WikiLeaks editor-in-chief Julian Assange responded with a statement online explaining that the donation campaign pop-up requires users to either donate to, share or tweet the campaign once a day. However, torrents are unaffected by the pop-up and remain available from the front page.

“These details should have been clearer but were available to anyone who cared to read,” he wrote. “The exact logic and number of seconds are in the page source. We are time and resource constrained. We have many battles to deal with. Other than adding a line of clarification, we have not changed the campaign and nor do we intend to.”

“We know it is annoying. It is meant to be annoying. It is there to remind you that the prospective destruction of WikiLeaks by an unlawful financial blockade and an array of military, intelligence, DoJ and FBI investigations, and associated court cases is a serious business. WikiLeaks faces unprecedented costs due to involvement in over 12 concurrent legal matters around the world, including our litigation of the US military in the Bradley Manning case.”
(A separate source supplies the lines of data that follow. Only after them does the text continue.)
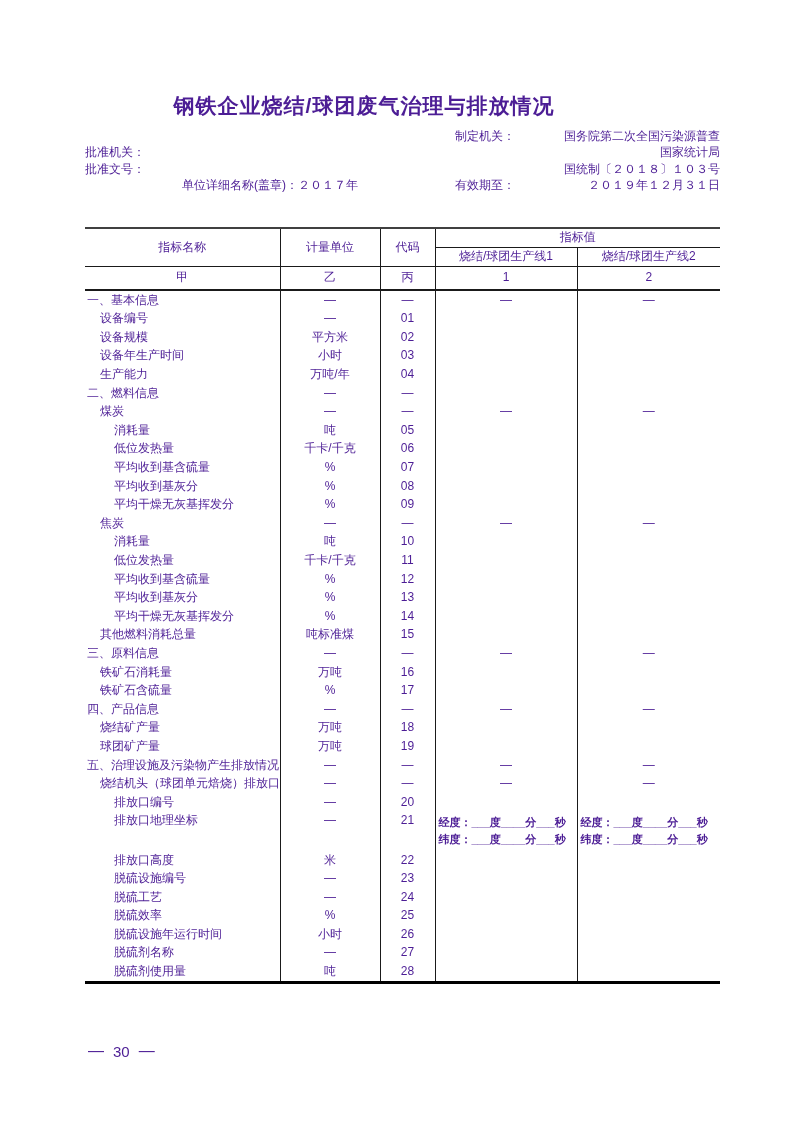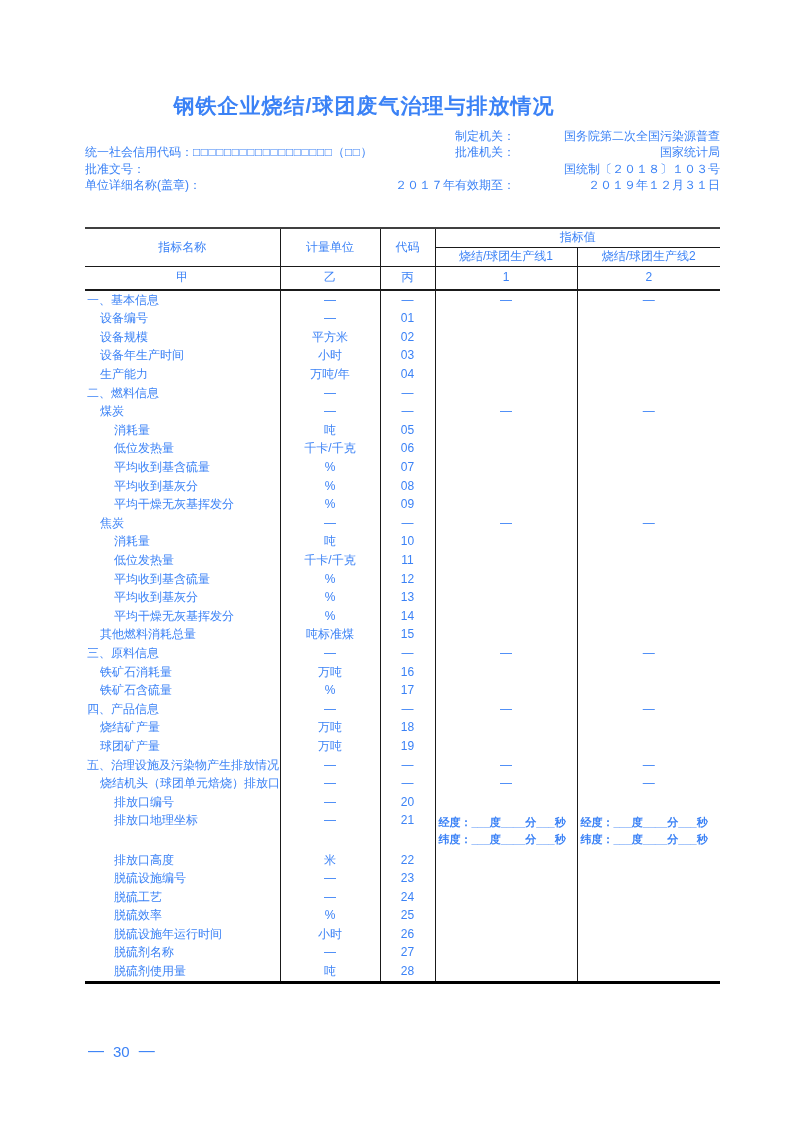--- a/index.html
+++ b/index.html
@@ -5,7 +5,7 @@
   html,body { margin:0; padding:0; background:#ffffff; }
   .page {
     position:relative; width:728px; height:1131px; background:#fff;
-    font-family:"Liberation Sans","DejaVu Sans",sans-serif; color:#3b82f6;
+    font-family:"Liberation Sans","DejaVu Sans",sans-serif; color:#4c1d95;
     overflow:hidden;
   }
   .title {

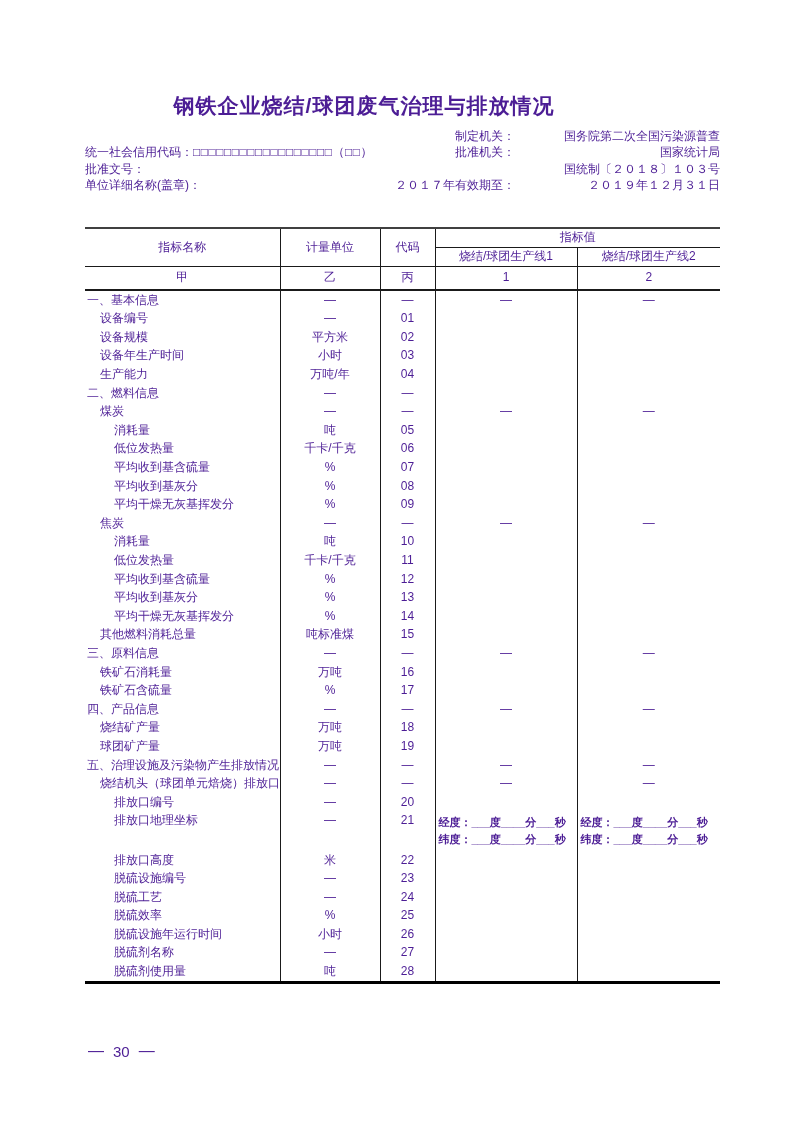--- a/index.html
+++ b/index.html
@@ -58,10 +58,6 @@
       <div class="meta-rvalue">国务院第二次全国污染源普查</div>
     </div>
     <div class="meta-row">
-      <div class="meta-left">
-        <span>统一社会信用代码：</span>
-        <span class="boxes">□□□□□□□□□□□□□□□□□□（□□）</span>
-      </div>
       <div class="meta-rlabel">批准机关：</div>
       <div class="meta-rvalue">国家统计局</div>
     </div>

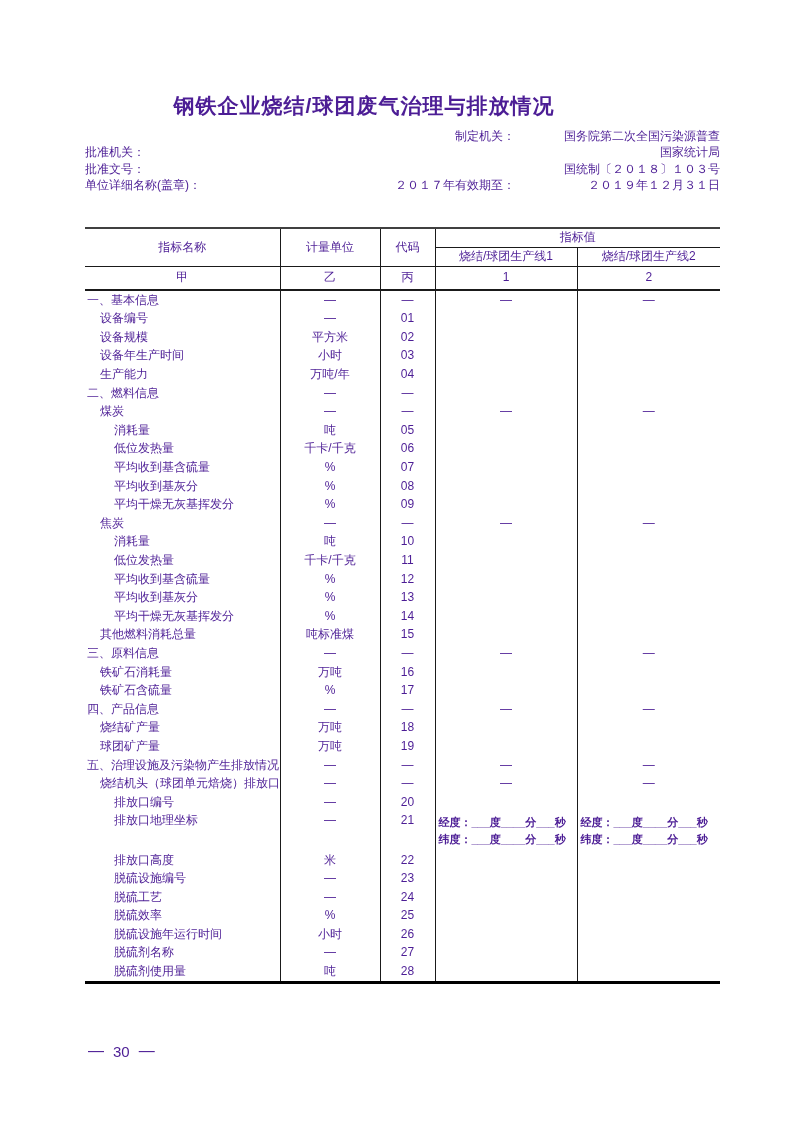--- a/index.html
+++ b/index.html
@@ -16,7 +16,7 @@
   .meta { position:absolute; top:128px; left:85px; width:635px; font-size:12px; }
   .meta-row { display:flex; align-items:flex-end; height:16.5px; }
   .meta-left { width:370px; display:flex; justify-content:flex-start; white-space:nowrap; }
-  .meta-left.spread { justify-content:space-between; }
+  .meta-left.spread { justify-content:center; }
   .meta-rlabel { width:66px; white-space:nowrap; }
   .meta-rvalue { flex:1; text-align:right; white-space:nowrap; }
   .boxes { letter-spacing:0.5px; }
During the past few years, WikiLeaks has worked closely with hacktivists inside Anonymous, with hackers providing WikiLeaks with information and launching distributed denial-of-service attacks against its detractors.

In the Pastebin note, the message from Anonymous closed by stating that it does not want anyone to feel “torn between WikiLeaks and Anonymous”.

“That is not fair to those people,” the message reads. “Anyone has the choice to support Anonymous, Wikileaks, neither or both. Any division is meaningless as we are divided by zero.”